PROBLEM: Transcribe only what runs from the line containing "07:30: 28 -> none" through the final line below, exactly, and leave every picture out.

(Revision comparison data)
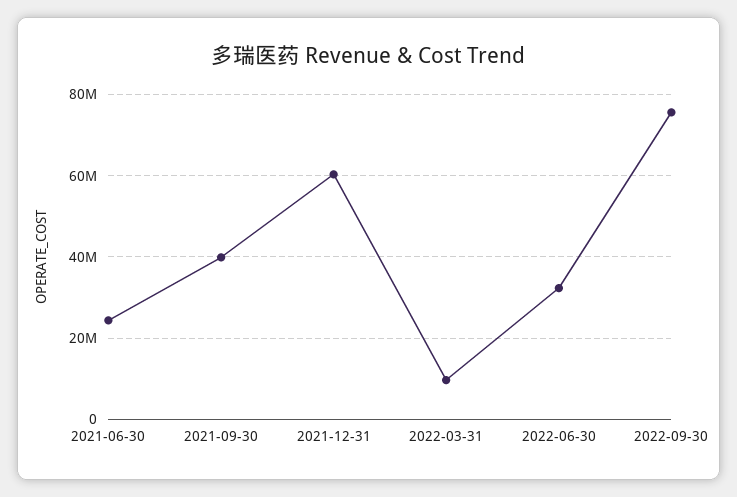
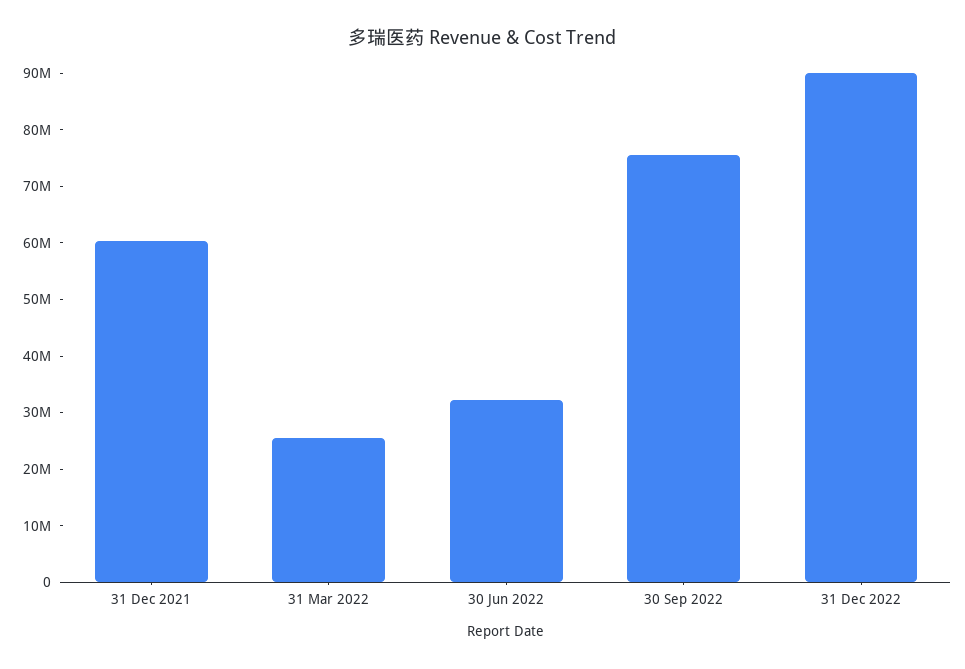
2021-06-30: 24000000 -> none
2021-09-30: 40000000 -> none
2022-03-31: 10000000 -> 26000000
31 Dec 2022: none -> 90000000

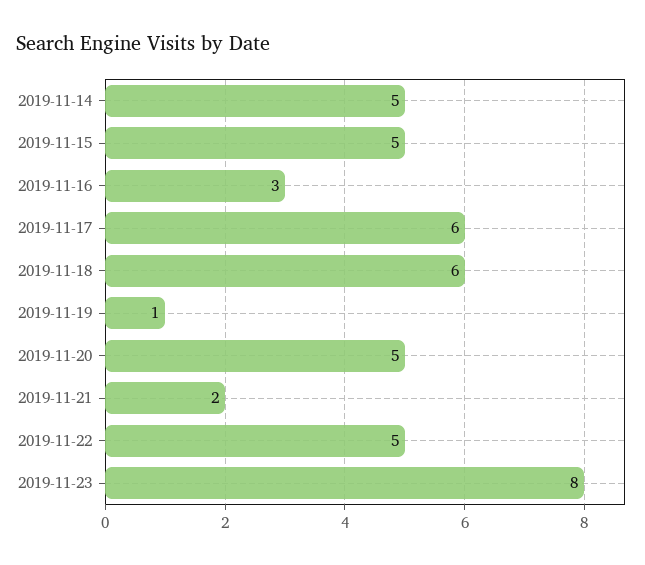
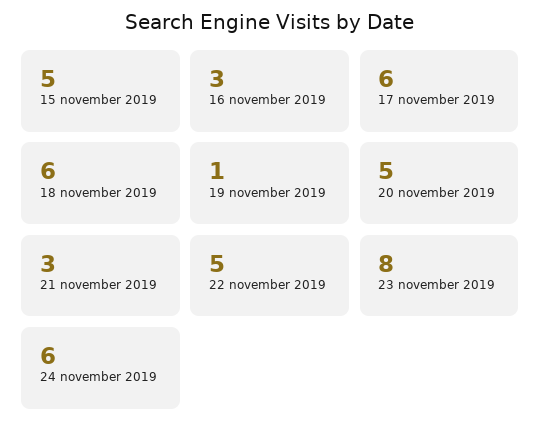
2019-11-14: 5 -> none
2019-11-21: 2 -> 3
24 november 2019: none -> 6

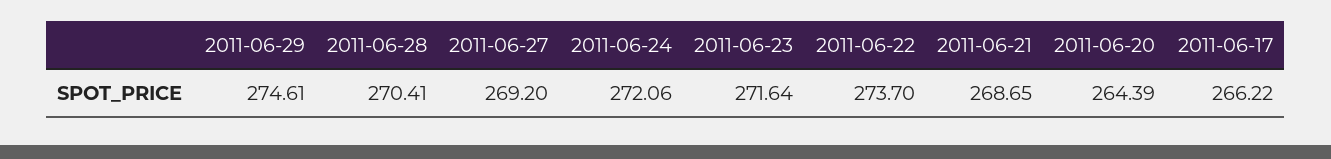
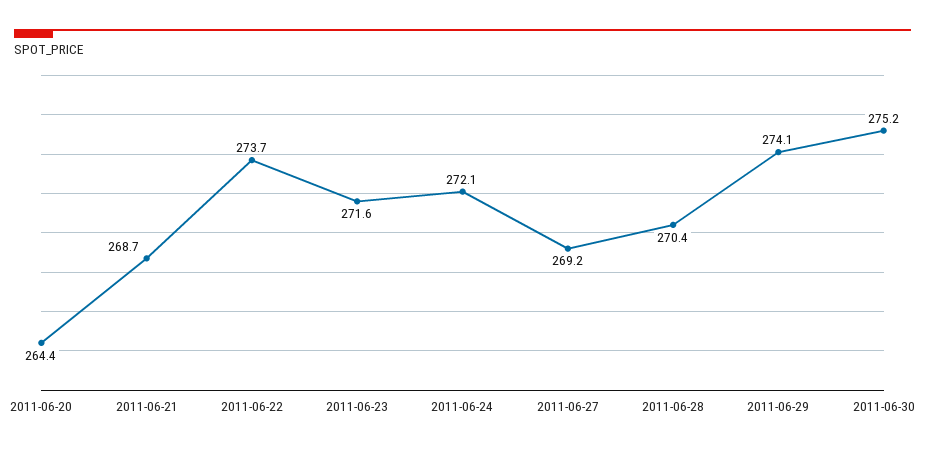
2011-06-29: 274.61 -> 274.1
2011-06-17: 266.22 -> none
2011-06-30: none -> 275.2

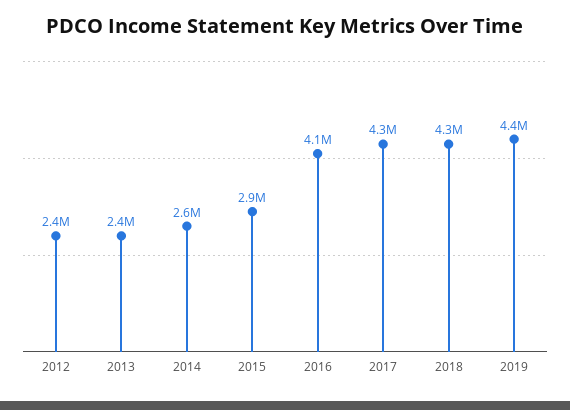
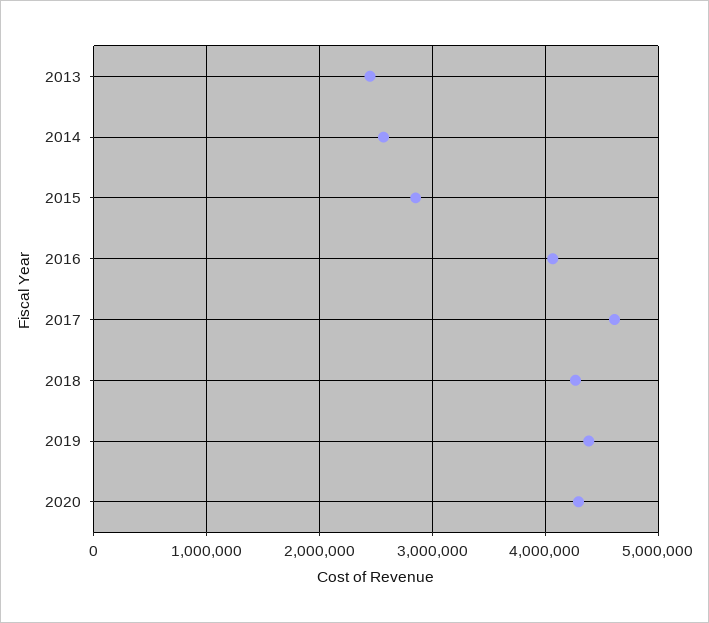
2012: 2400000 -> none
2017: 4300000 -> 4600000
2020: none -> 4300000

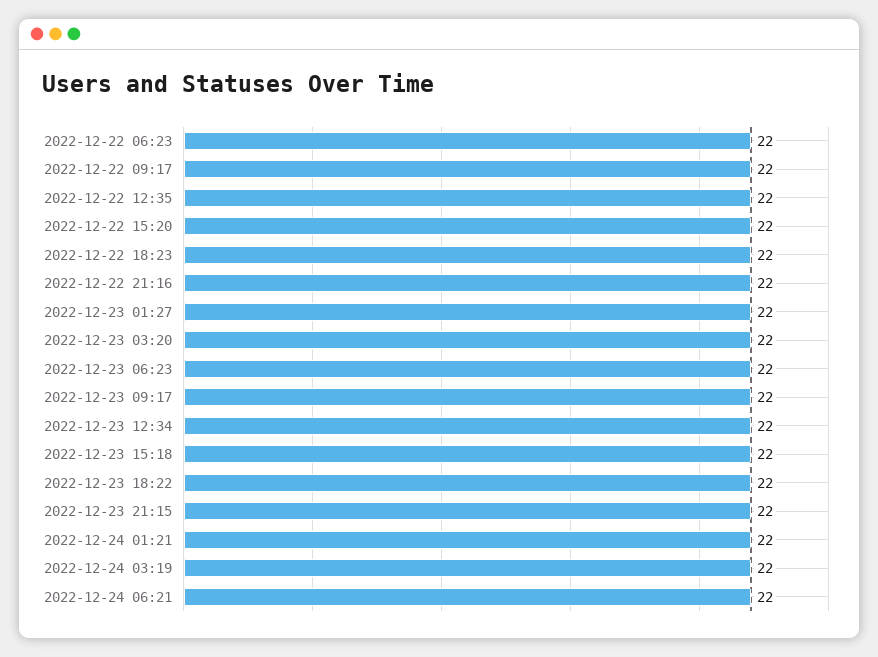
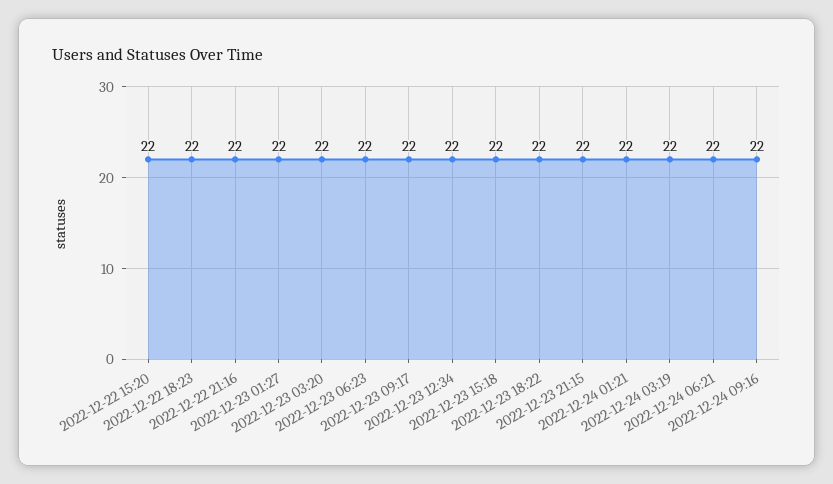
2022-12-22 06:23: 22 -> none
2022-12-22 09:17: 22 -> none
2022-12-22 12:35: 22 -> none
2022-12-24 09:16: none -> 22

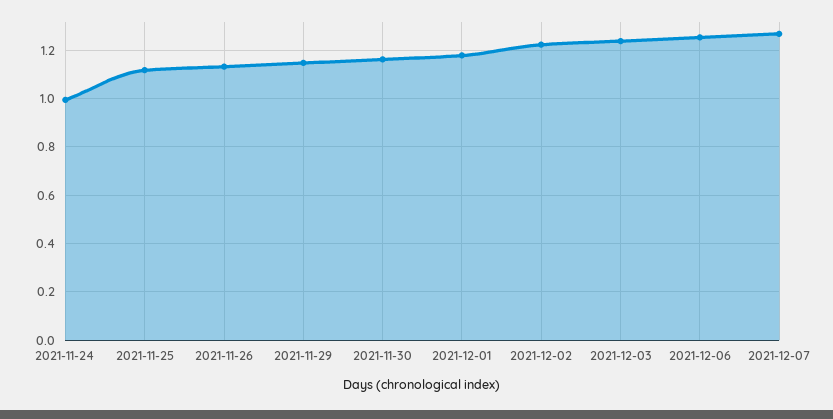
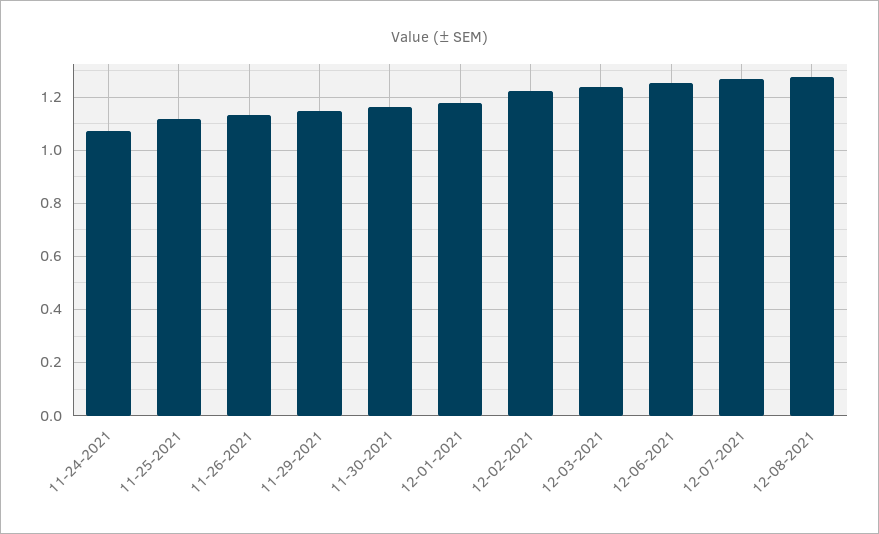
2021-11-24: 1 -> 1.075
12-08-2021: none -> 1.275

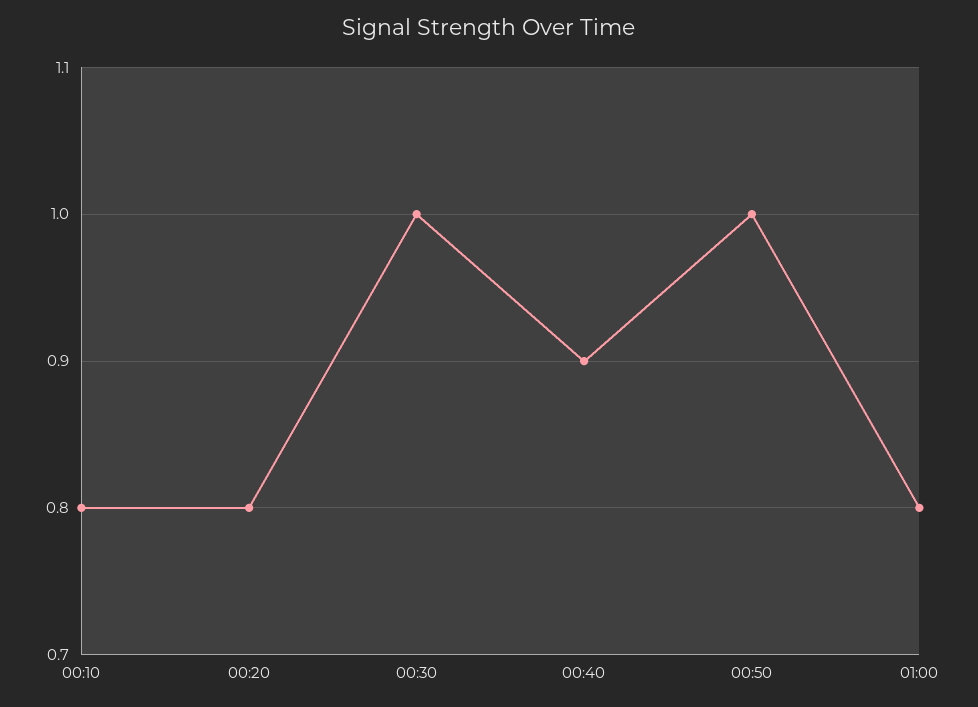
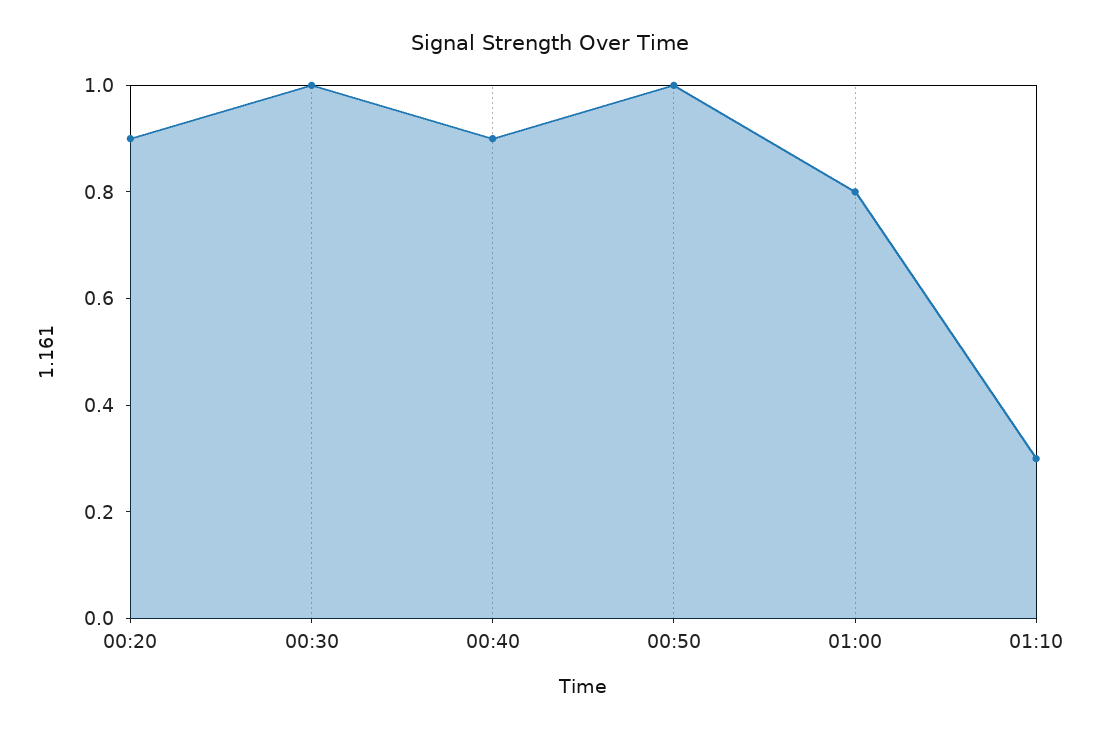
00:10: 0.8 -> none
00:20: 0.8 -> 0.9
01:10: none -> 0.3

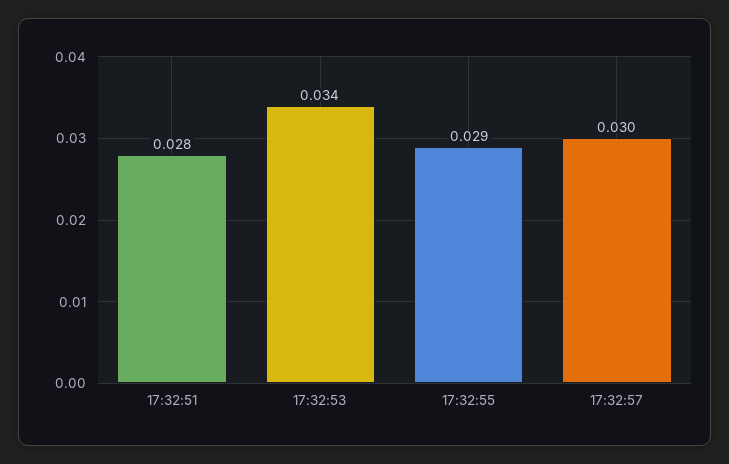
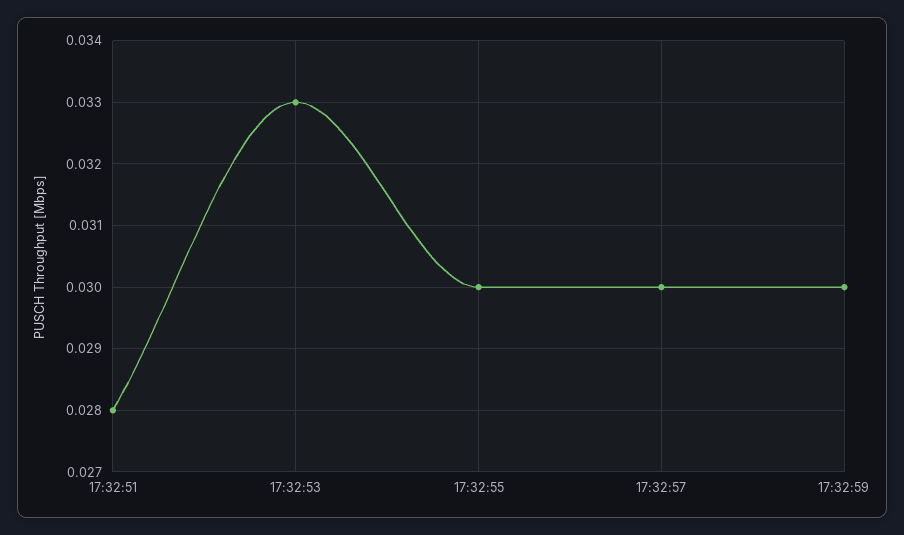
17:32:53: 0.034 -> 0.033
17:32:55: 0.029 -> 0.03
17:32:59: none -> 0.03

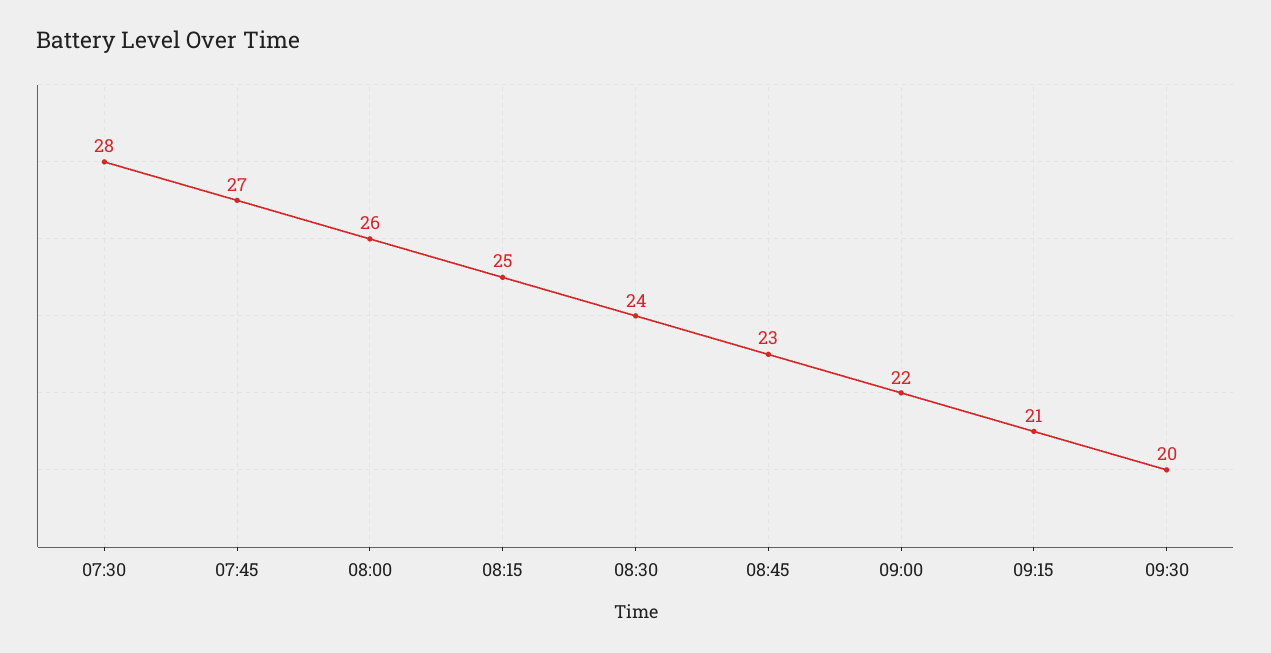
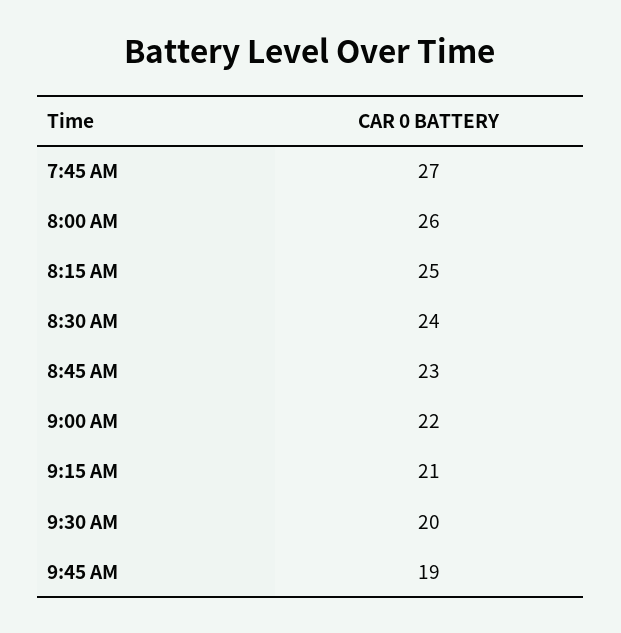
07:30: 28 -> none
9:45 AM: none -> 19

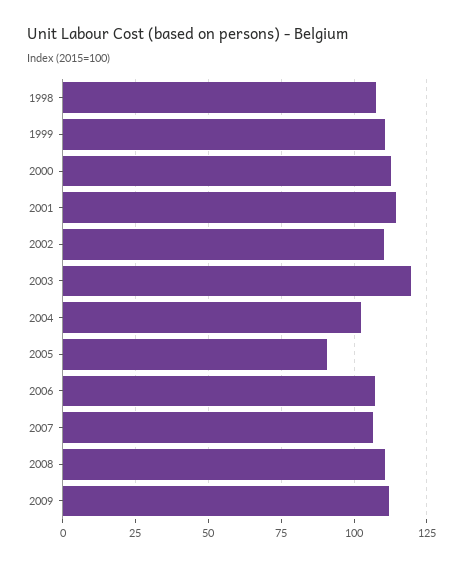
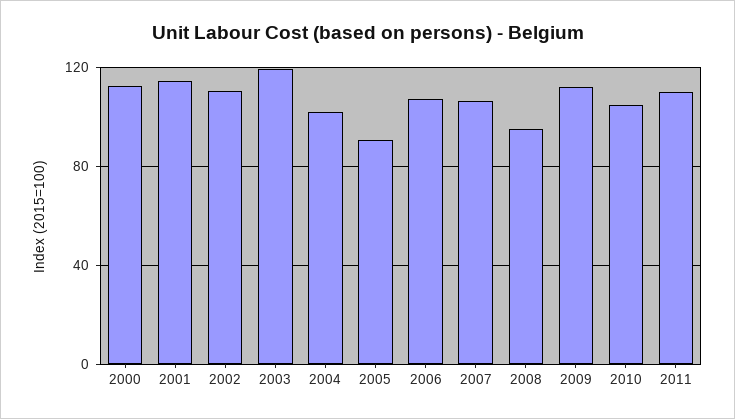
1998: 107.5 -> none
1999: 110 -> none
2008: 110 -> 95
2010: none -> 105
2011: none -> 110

EXERCISE SOLUTION:
07:30: 28 -> none
9:45 AM: none -> 19

1998: 107.5 -> none
1999: 110 -> none
2008: 110 -> 95
2010: none -> 105
2011: none -> 110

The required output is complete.